“Ugly” building approvals data released on Wednesday suggest Australia’s housing crisis is set to continue as the country faces record low rental supply amid an unprecedented surge in immigration.

Total dwelling approvals in September fell 4.6 per cent to 13,144, according to the latest figures from the Australian Bureau of Statistics (ABS), a 20.6 per cent year-on-year decline.

“ABS building approval numbers are ugly,” SQM Research founder Louis Christopher said on X.

“Down by just over 20 per cent year-on-year. Last month, just over 13,000 dwellings were approved. These approval numbers are putting us on track to complete about 135,000 dwellings for 2025.”

Mr Christopher noted that was a little over half the 240,000-a-year run rate required to hit the federal government’s target of 1.2 million completed dwellings over the next five years.

“At this rate, the target is very unlikely to be achieved,” he said.

Economists say record immigration is driving Australia’s housing crunch, which saw prices rise again in October to be on track for a 9 per cent year-on-year gain.

Net overseas migration came in at around 500,000 in 2022-23, more than double the 235,000 forecast in last October’s budget.

“The rebound in prices reflects a far worse than expected shortfall of supply relative to underlying demand for homes as immigration rebounded driving the fastest population growth rate since the 1950s at the same time that the supply of new dwellings slowed,” AMP head of investment strategy and chief economist Shane Oliver said in a note on Wednesday.

“This accentuated already tight rental markets, forcing rents up and driving renters to consider buying.
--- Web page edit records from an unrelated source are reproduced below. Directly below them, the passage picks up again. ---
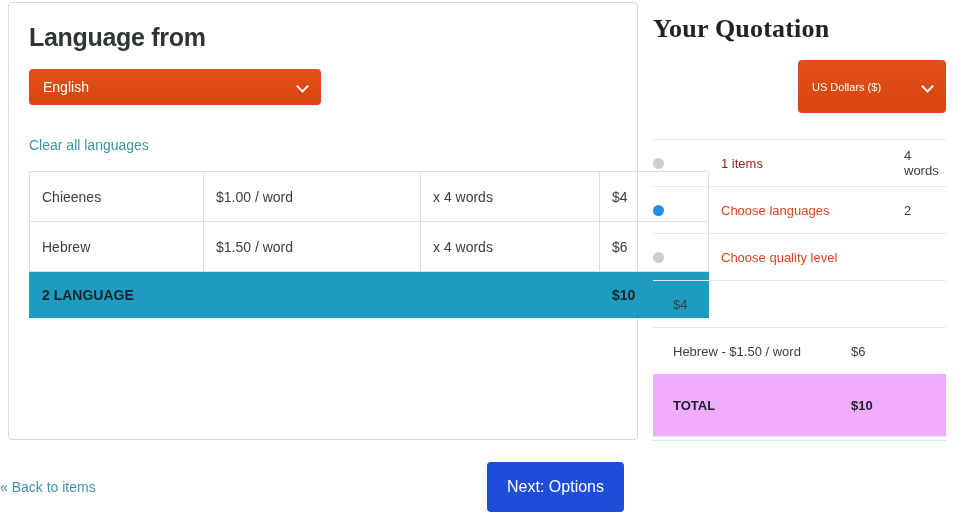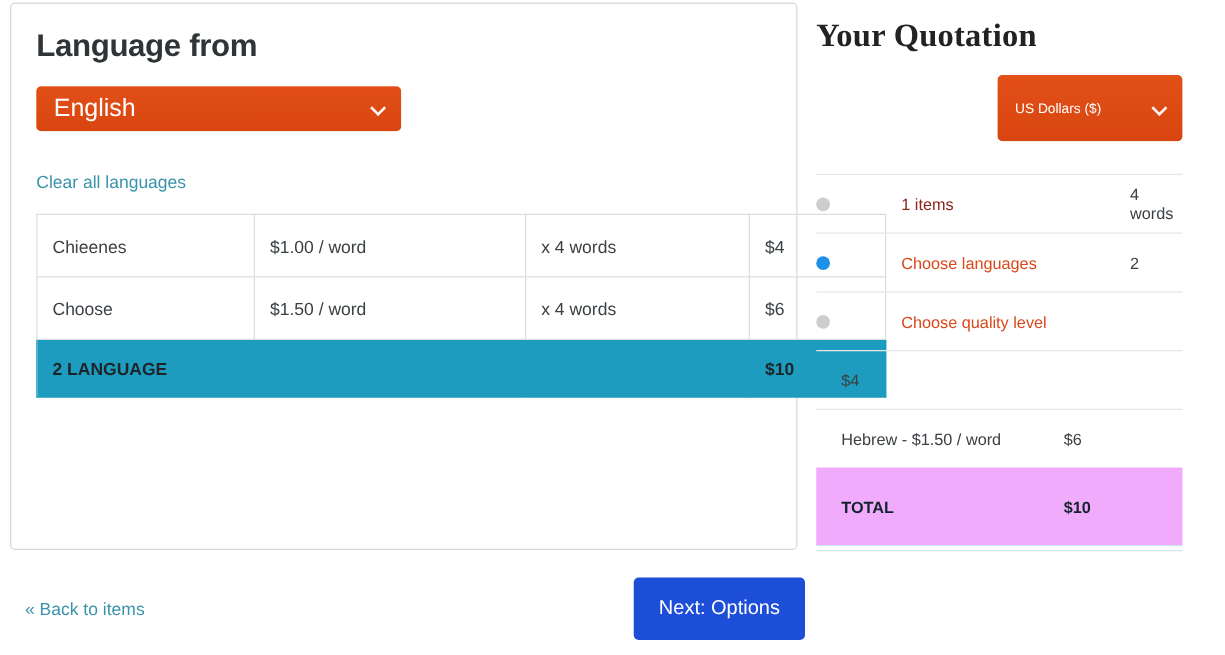"English" .dropdown { font-size: 20px -> 14px }
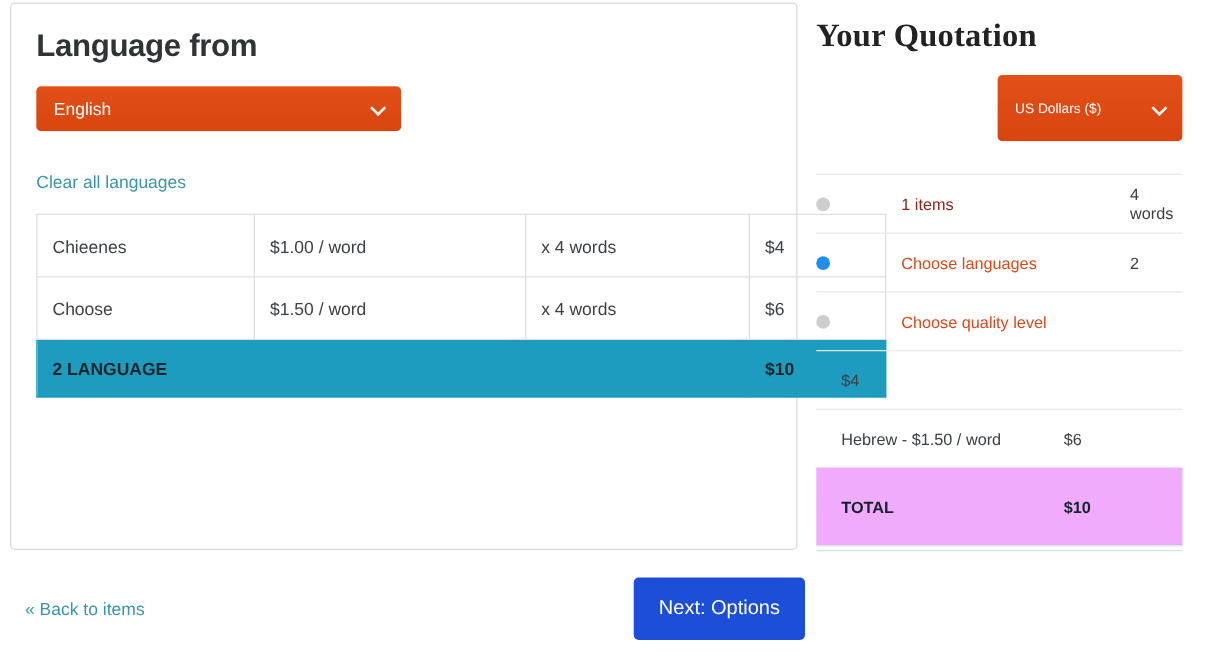"Choose" td.col-name { text: Choose -> Hebrew }
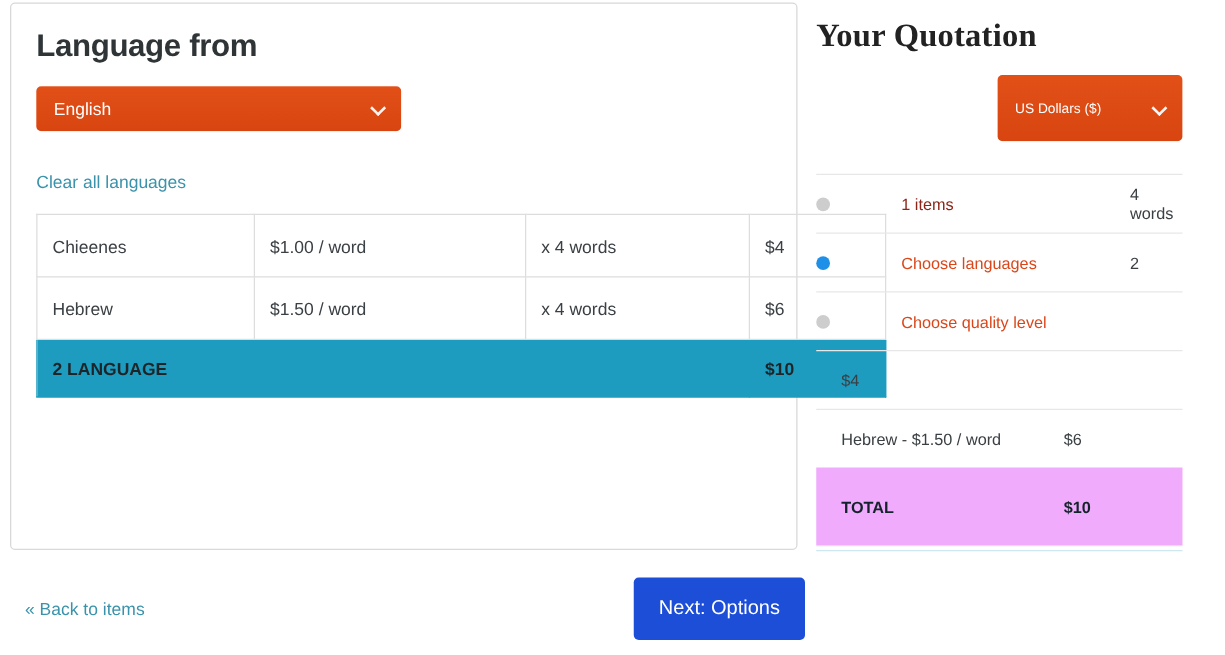"« Back to items" .footer { left: 20px -> 0 }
So, demand improved but supply remains weak with total listings below normal. Talk of rising prices and shortages further boosted demand from less interest rate sensitive buyers.”

Dr Oliver said the constrained completion of new homes, driven by material and labour shortages and falling approvals, meant an ongoing rise in the “accumulated undersupply of housing, estimated to be 120,000 dwellings, rising to 190,000 dwellings by mid next year”.

“The government’s commitment to produce 240,000 dwellings a year over five years is great news but only starts from July 2024 and may struggle as we only completed 187,000 [per annum] over the last five years,” he said.

MacroBusiness chief economist Leith van Onselen said in an analysis on Thursday that there were only 174,400 dwellings constructed in Australia in 2022-23, against a total population increase of 626,000.

He noted the September dwelling approval figure had “badly missed economists’ expectations of a small gain of 2.5 per cent”.

“Further interest rate hikes could constrain construction activity further, leading to an even bigger gap between supply and demand,” he said.

“With net overseas migration running at a record rate of around 500,000 per year, implying population growth of more than 600,000, Australia’s housing crisis can only get worse. The only solution is to cut net overseas migration to a level that is below the nation’s ability to supply housing and infrastructure. It is patently obvious.”

Dr Oliver has also previously called for lower immigration to address housing affordability, saying “the role of high immigration levels can’t be ignored”.

“On our estimates it needs to be cut back to nearer 200,000 people a year to better line up with building industry capacity and to reduce the chronic housing supply shortfall,” he said in a September note.

It comes after a report on Monday showed Australia’s rental supply fell to a record low in September.

PropTrack’s latest Rental Report found new rental listings recorded a 5.7 annual decline, marking the fewest new listings in more than a decade.

The total number of properties listed for rent has fallen 22.8 per cent below the September average for the past five years.

“This scarce supply has pushed national median rents up 14.6 per cent over the past year, to sit at $550 per week,” PropTrack said.

The report also found that the national vacancy rate was also sitting at a record low of 1.1 per cent, down from 1.3 per cent a year earlier.

Meanwhile, new research this week found renters are paying on average a house deposit every five years in rent.

The research from the Parliamentary Library, commissioned by the Greens, compiled ABS data and estimated the average renter had paid $106,550 per household over the period.

A third of Australia’s roughly 10 million households are renters, a third own their home outright and a third have a mortgage.

Greens housing spokesman Max Chandler-Mather said for many, the cost of rent made it “impossible” to save for a deposit.

“Banks won’t give you a mortgage without a deposit, even though as this data shows, renters are already paying almost a housing deposit worth of rent every five years,” he said.

“In effect, renters end up paying off someone else’s mortgage while often copping massive rent increases that make it impossible to save for a house themselves.”

The average house deposit in Australia in 2023 is $159,000, according to SQM Research.